Sestito concorda con quanto dicevamo all’inizio di questo post: la didattica a distanza non fa che aumentare i divari territoriali e sociali. D’altra parte, in questa fase, è impossibile sottrarvisi. Come fare, allora, per rendere meno eterogenei gli interventi? L’ex direttore della Banca d’Italia propone di lanciare:
una grande campagna di didattica a distanza tramite il mezzo televisivo, che è l’unico che entra davvero in tutte le case”.
Continua, poi, suggerendo:
lo stesso mezzo potrebbe anche fungere da canale per altre iniziative di informazione a favore della popolazione, in tema di abitudini alimentari sportive, sanitarie, di fronte all’emergenza sanitaria”.
Una sorta di Rieducational channel, insomma, a scopi didattici e pedagogici – si intende – di cui potrebbero beneficiare tutti, in tempi di domicilio coatto. La nuova frontiera del Life Long Learning.
Una volta risolto il problema di uguaglianza di opportunità – assicurati i contenuti televisivi uguali per tutti – si potrebbe poi cominciare a ragionare secondo la logica del merito.
Innanzitutto, riprogrammare l’anno scolastico venturo, dilatandolo. I primi 2 mesi – a partire dal 1 settembre – sarebbero dedicati “al recupero e al rafforzamento delle competenze degli alunni”. Terminato questo periodo, si potrebbe “decidere se un alunno abbia ancora debiti formativi da recuperare o se debba ritornare nella classe immediatamente precedente”.
In altri termini, tutti promossi a giugno, ma solo a condizione di superare una verifica di recupero da fare a scuola, dopo due mesi di ripasso. Sappiamo bene che le promozioni d’ufficio (“il 6 politico”) non piacciono a chi crede nella meritocrazia.
E per gli esami di Stato? Lapalissiano: ci penserebbe l’INVALSI.
D’accordo con la sospensione universale dei test ad una popolazione di milioni di studenti, ma perché togliere anche a  quelli dell’ultima classe del ciclo secondario superiore l’opportunità di svolgere un test “oggettivo” sulle proprie “competenze”?
Scrive Sestito:
i test INVALSI potrebbero essere adoperati su base volontaria dalle singole scuole come informazione di background in sede di effettuazione, con modalità semplificata (eventualmente anche online) dell’esame di maturità; eventualmente un esito oltre una certa soglia dei test INVALSI potrebbe essere condizione necessaria (ma non sufficiente) per l’ottenimento del massimo dei voti (il 100).

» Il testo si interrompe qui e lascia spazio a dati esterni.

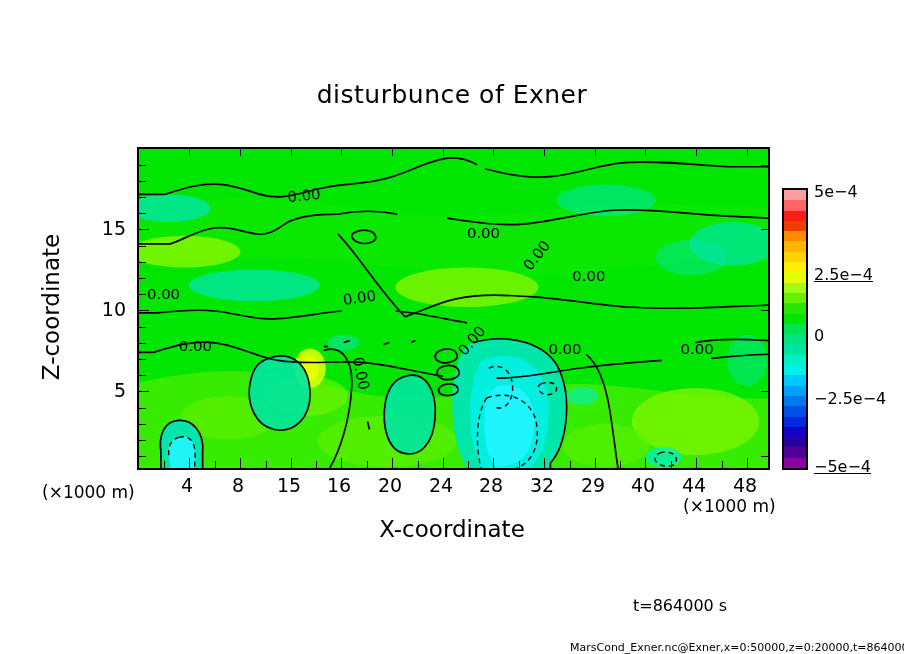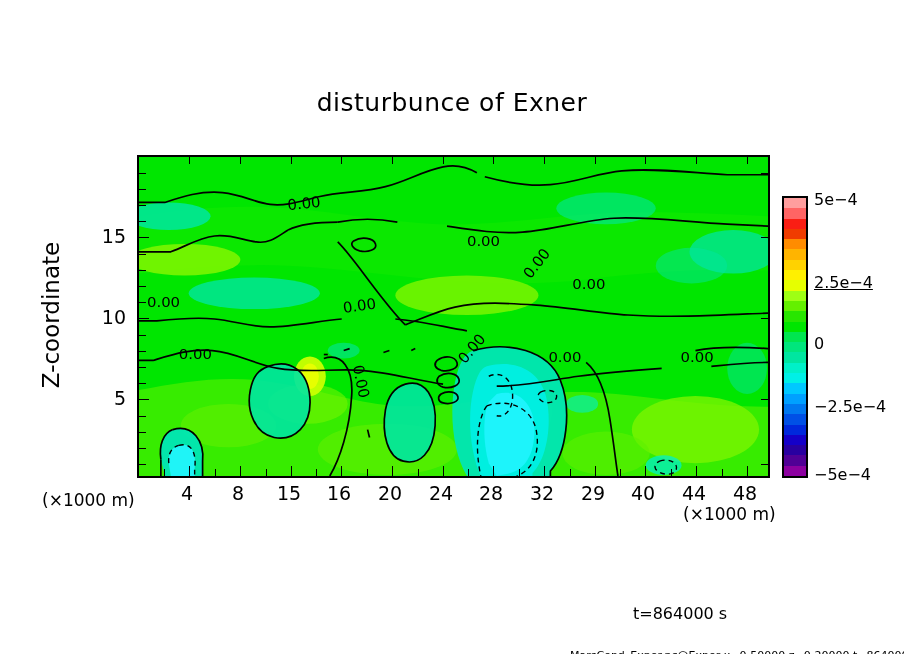"disturbunce of Exner" #stage { top: 12px -> 4px }
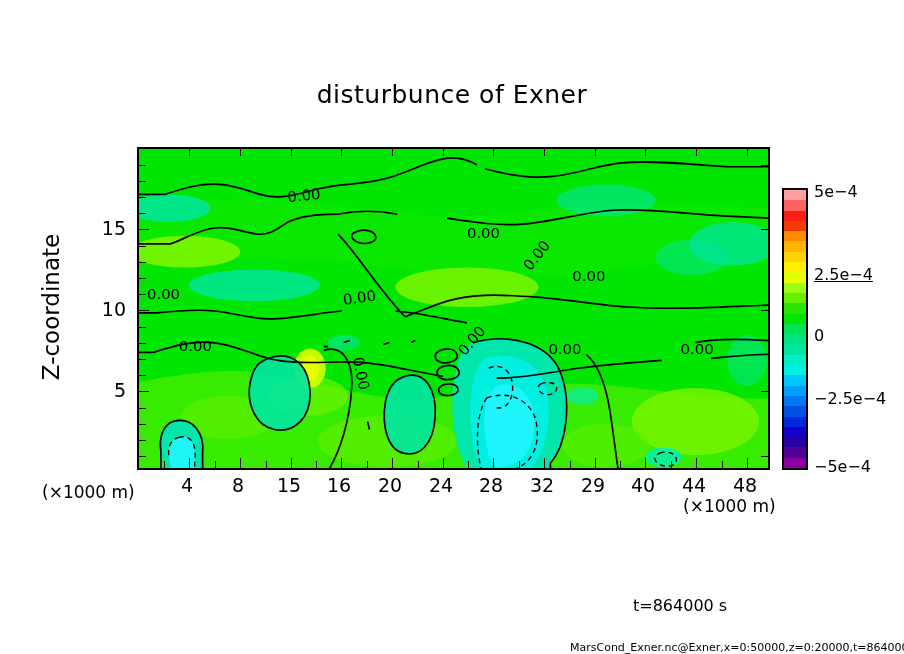"−5e−4" div.cb-label { text-decoration: none -> underline }
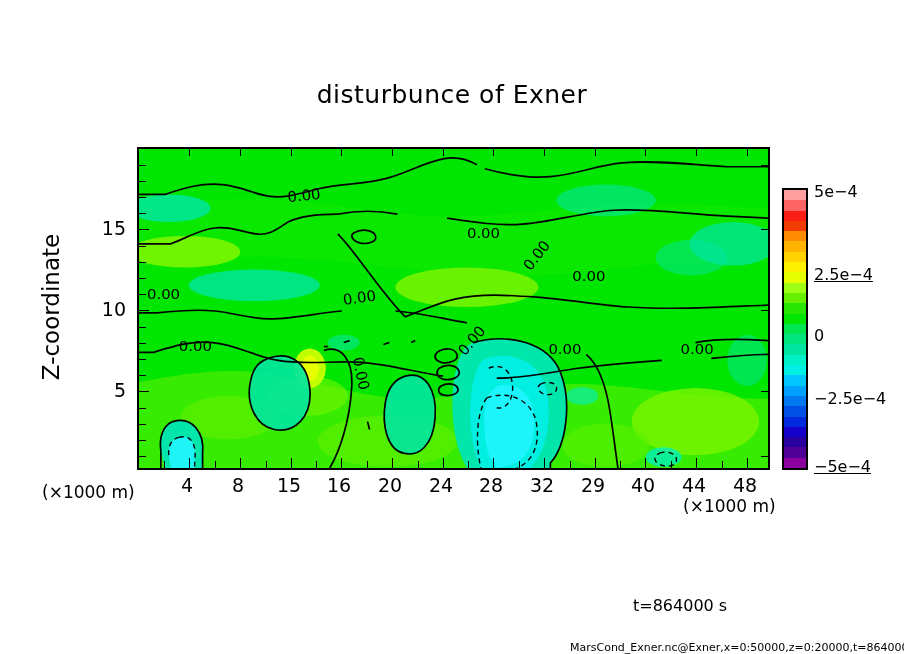"X-coordinate" div { html: none -> <div>X-coordinate</div> }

Questo risolverebbe, a ben vedere, due problemi in un colpo solo:
Previo accordo col mondo dell’Università, e con eventuali aggiustamenti di contenuto, il test INVALSI potrebbe essere propedeutico quanto meno come una sorta di prima fase, nelle esistenti procedure di ammissione ai corsi universitari”.
Test INVALSI al posto della maturità. E corsia diretta per le future ammissioni ai vari corsi universitari. Il Ministero tergiversa nell’emanare un decreto ad hoc che definisca i profili giuridici della maturità 2020, eppure, ha la soluzione già in tasca.
Tempi grigi, questi che la scuola sta vivendo, in piena emergenza coronavirus, in cui ciascuno di noi è impegnato a “fingere” la propria quotidianità. Tempi in cui c’è chi è pronto a fare della crisi un’opportunità e dell’emergenza una risorsa di potere. Vigileremo, anche online.